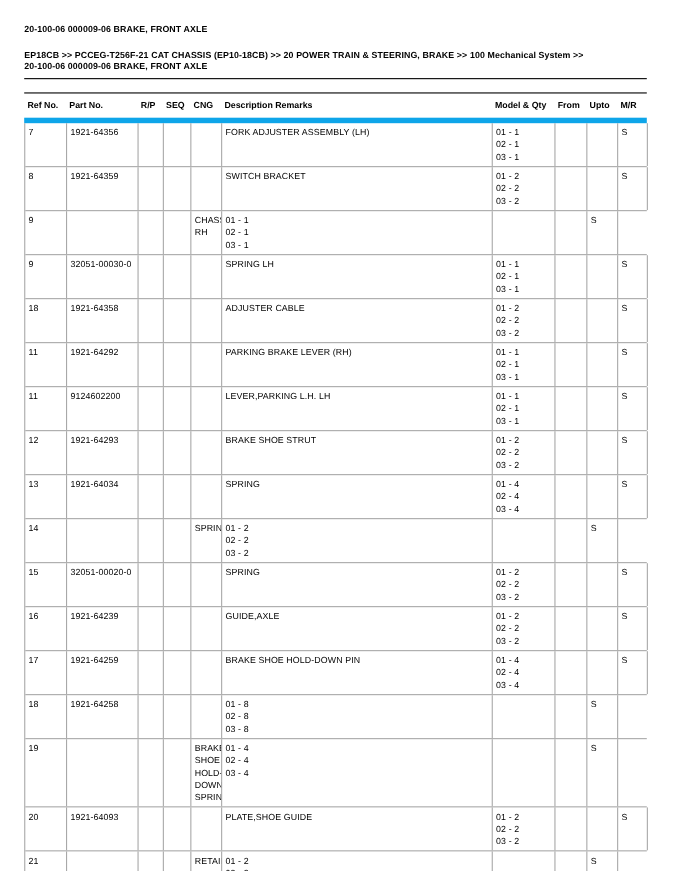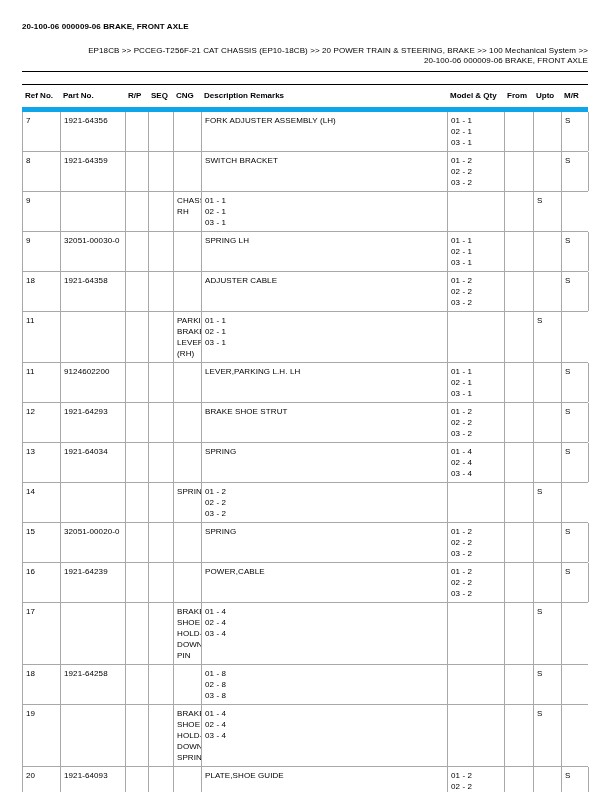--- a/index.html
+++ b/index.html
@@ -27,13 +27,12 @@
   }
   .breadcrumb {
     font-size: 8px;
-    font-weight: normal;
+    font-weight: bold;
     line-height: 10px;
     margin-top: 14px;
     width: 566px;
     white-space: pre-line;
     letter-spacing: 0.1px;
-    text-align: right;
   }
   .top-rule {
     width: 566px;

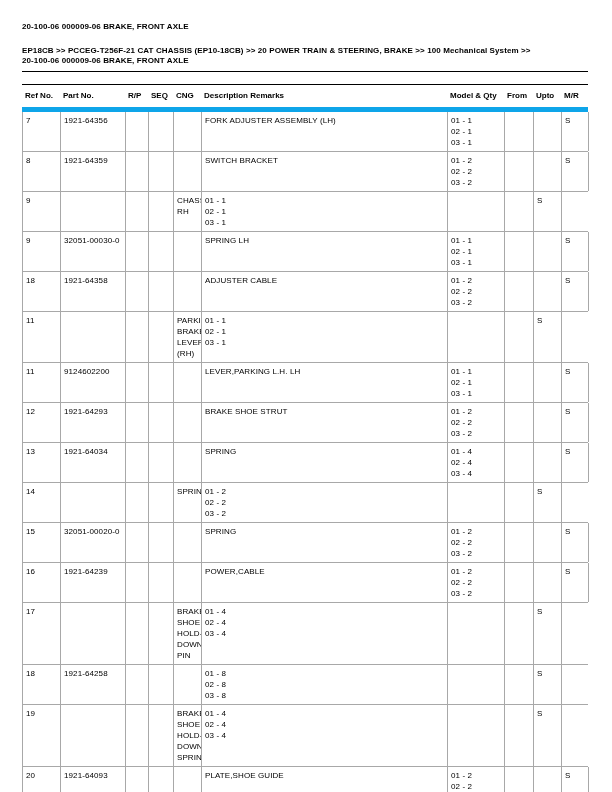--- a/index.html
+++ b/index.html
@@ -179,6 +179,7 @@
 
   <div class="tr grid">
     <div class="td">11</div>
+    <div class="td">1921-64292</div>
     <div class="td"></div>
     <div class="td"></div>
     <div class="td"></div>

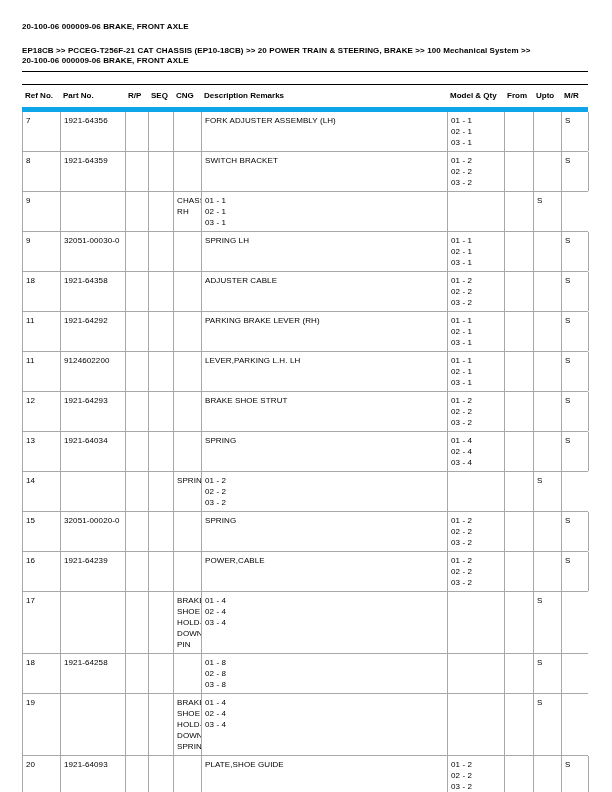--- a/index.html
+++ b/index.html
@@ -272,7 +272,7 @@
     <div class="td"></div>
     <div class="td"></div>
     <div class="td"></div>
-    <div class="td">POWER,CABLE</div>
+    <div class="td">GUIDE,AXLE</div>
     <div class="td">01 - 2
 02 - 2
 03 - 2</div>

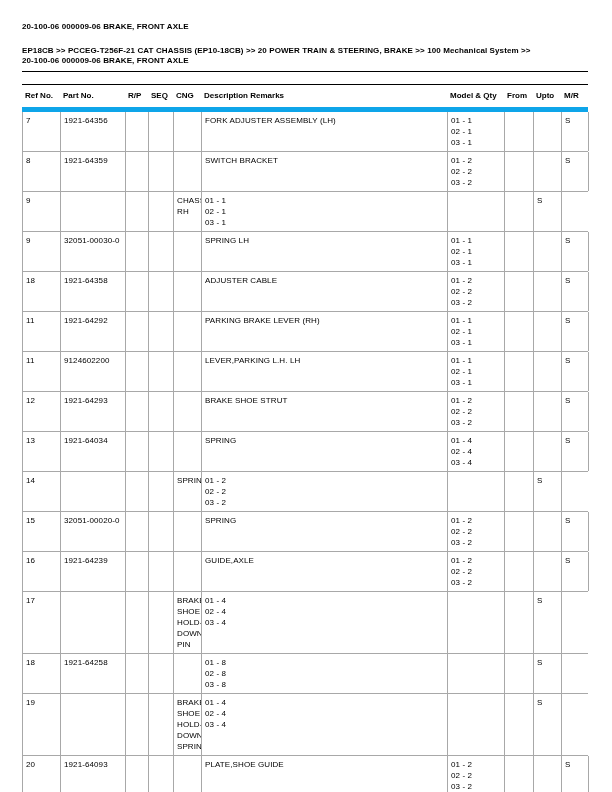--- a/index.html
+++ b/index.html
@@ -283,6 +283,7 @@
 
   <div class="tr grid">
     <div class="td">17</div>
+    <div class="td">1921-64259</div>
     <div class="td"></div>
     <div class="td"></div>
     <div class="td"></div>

What you should do | Without the pictures, give all the records above again exactly.

Solved exercise |
--- a/index.html
+++ b/index.html
@@ -27,13 +27,12 @@
   }
   .breadcrumb {
     font-size: 8px;
-    font-weight: normal;
+    font-weight: bold;
     line-height: 10px;
     margin-top: 14px;
     width: 566px;
     white-space: pre-line;
     letter-spacing: 0.1px;
-    text-align: right;
   }
   .top-rule {
     width: 566px;

--- a/index.html
+++ b/index.html
@@ -179,6 +179,7 @@
 
   <div class="tr grid">
     <div class="td">11</div>
+    <div class="td">1921-64292</div>
     <div class="td"></div>
     <div class="td"></div>
     <div class="td"></div>

--- a/index.html
+++ b/index.html
@@ -272,7 +272,7 @@
     <div class="td"></div>
     <div class="td"></div>
     <div class="td"></div>
-    <div class="td">POWER,CABLE</div>
+    <div class="td">GUIDE,AXLE</div>
     <div class="td">01 - 2
 02 - 2
 03 - 2</div>

--- a/index.html
+++ b/index.html
@@ -283,6 +283,7 @@
 
   <div class="tr grid">
     <div class="td">17</div>
+    <div class="td">1921-64259</div>
     <div class="td"></div>
     <div class="td"></div>
     <div class="td"></div>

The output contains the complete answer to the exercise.